-- Required action --
Below are the records; copy exactly the lines from the first through the one containing "[152,176,194,185] choice. ->", both included, and leave out the pictures.

-- Data for the task --

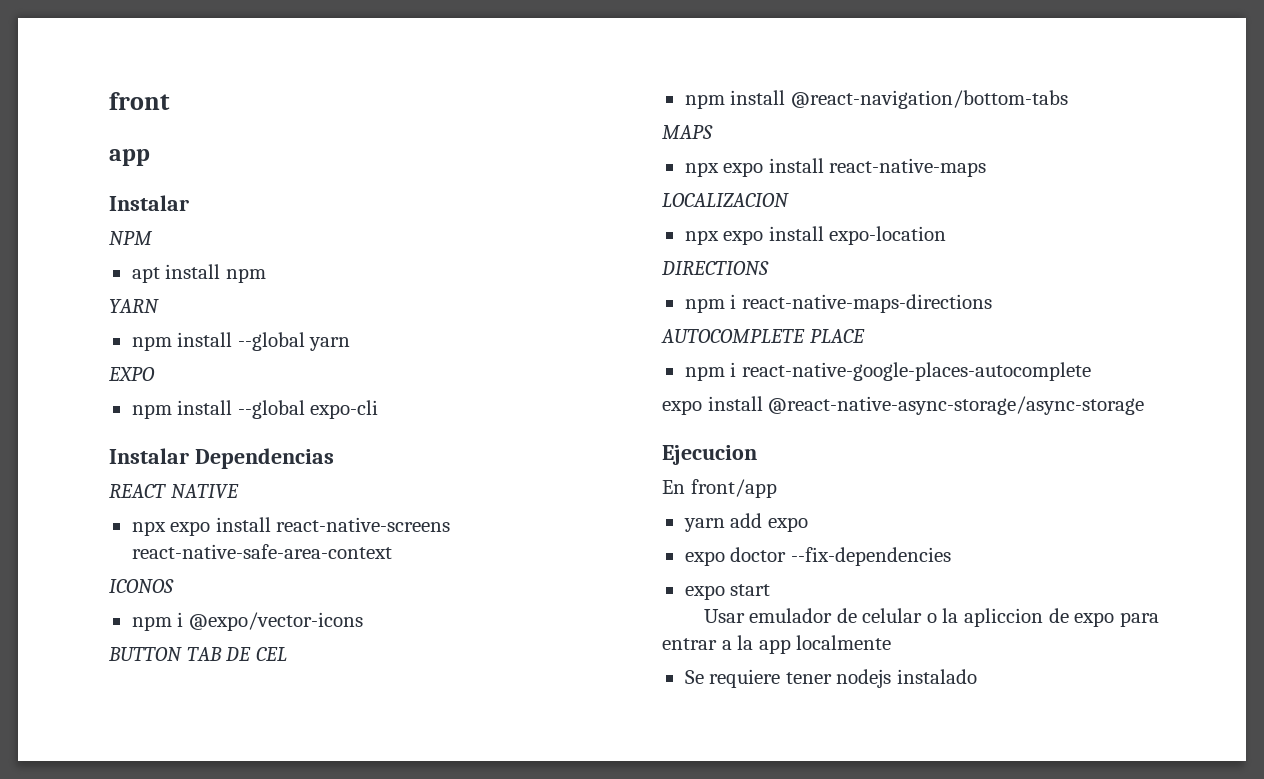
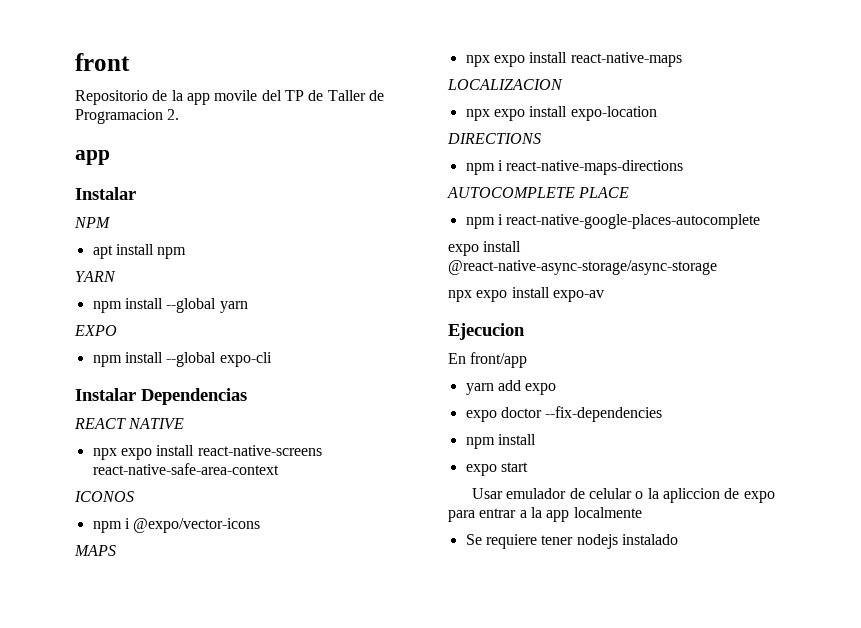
(170, 101) none -> [75,90,384,105] [75,109,180,124] // Repositorio de la app movile del TP de Taller de Programacion 2.
[108,647,287,661] [684,90,1068,109] // BUTTON TAB DE CEL // npm install @react-navigation/bottom-tabs -> (261, 525) none
(1145, 405) none -> [448,287,604,302] // npx expo install expo-av
(951, 556) none -> [465,434,536,449] // npm install

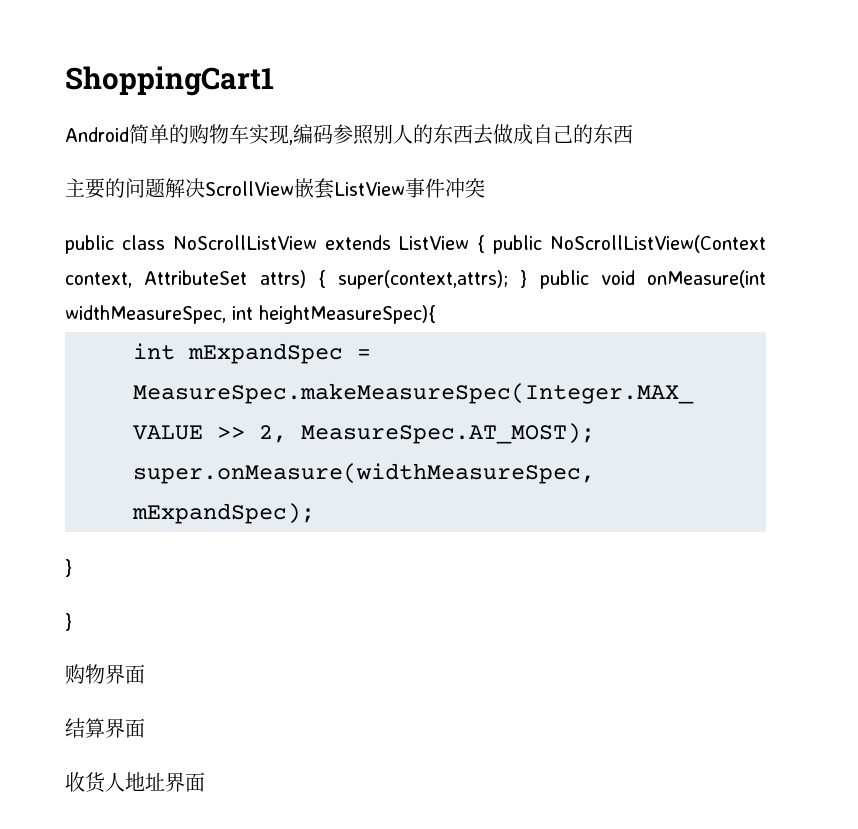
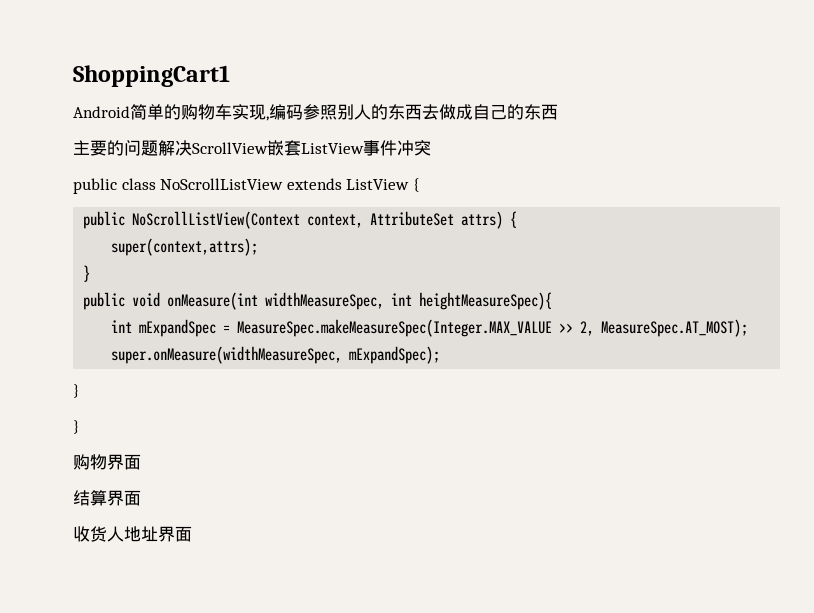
(486, 244) none -> (420, 185) //
(326, 279) none -> (518, 219) //
[520,270,528,288] } -> [83,265,91,282] // } //

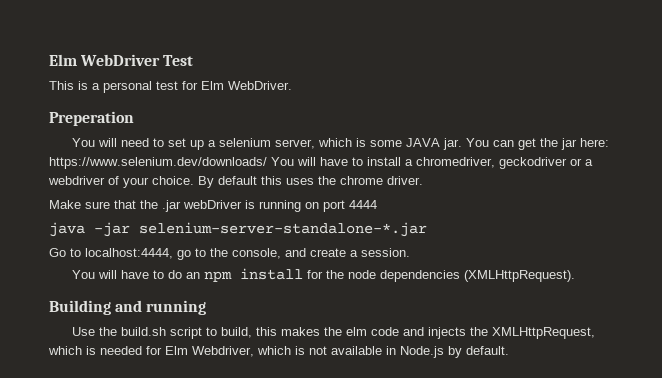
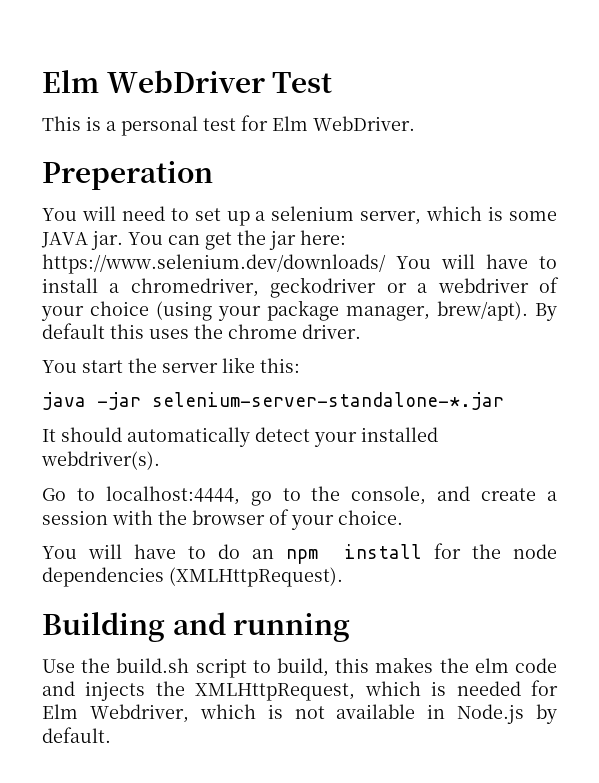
[152,176,194,185] choice. -> [90,300,528,321] choice (using your package manager, brew/apt).
[49,200,377,212] [49,222,427,237] Make sure that the .jar webDriver is running on port 4444 // java -jar selenium-server-standalone-*.jar -> [42,357,300,373] [42,392,504,410] [42,427,438,447] [41,451,160,470] You start the server like this: // java -jar selenium-server-standalone-*.jar // It should automatically detect your installed webdriver(s).
[361,248,410,257] session. -> [42,509,403,530] session with the browser of your choice.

-- Solution to the exercise --
(170, 101) none -> [75,90,384,105] [75,109,180,124] // Repositorio de la app movile del TP de Taller de Programacion 2.
[108,647,287,661] [684,90,1068,109] // BUTTON TAB DE CEL // npm install @react-navigation/bottom-tabs -> (261, 525) none
(1145, 405) none -> [448,287,604,302] // npx expo install expo-av
(951, 556) none -> [465,434,536,449] // npm install

(486, 244) none -> (420, 185) //
(326, 279) none -> (518, 219) //
[520,270,528,288] } -> [83,265,91,282] // } //

[152,176,194,185] choice. -> [90,300,528,321] choice (using your package manager, brew/apt).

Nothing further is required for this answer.